Under the hood, today’s agents are often thin software layers over brittle prompts and oversized contexts. This leads to endless tinkering, non deterministic behaviour and engineering pain. The core issue is that most teams treat prompts as fixed instructions rather than dynamic components that need continuous evaluation and improvement. True progress requires full stack agent optimization, where every element of an agent’s context is tuned over time, including prompts, RAG pipelines, memory layers, tools, model choices and communication protocols. Emerging open source work like DSPy and GEPA shows the industry is beginning to move from prompt guessing to systematic optimization.

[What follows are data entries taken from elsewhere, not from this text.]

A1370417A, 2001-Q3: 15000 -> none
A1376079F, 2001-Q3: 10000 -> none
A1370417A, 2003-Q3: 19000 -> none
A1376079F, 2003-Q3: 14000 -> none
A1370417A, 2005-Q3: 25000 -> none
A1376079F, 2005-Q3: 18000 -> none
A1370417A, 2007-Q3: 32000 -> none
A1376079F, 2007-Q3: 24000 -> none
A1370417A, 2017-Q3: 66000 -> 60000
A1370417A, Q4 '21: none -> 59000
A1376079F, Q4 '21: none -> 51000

This philosophy is at the heart of what we are building at Superagentic AI. With SuperOptiX AI, we designed a modular and future proof framework that avoids lock-in and lets organisations define their agent specification once, then compile, evaluate and optimize across any model, framework or tool. Instead of offering off the shelf SaaS agents, we take a forward deployed approach by running private agents directly inside the enterprise environment. This allows teams to explore, test, and refine their agents safely, with no data leaving their premises, and prove real business value before scaling up. Agentic AI requires a new engineering discipline and a new way of thinking. By embracing full stack optimization, we can finally build agents that are reliable, adaptable and ready for the future.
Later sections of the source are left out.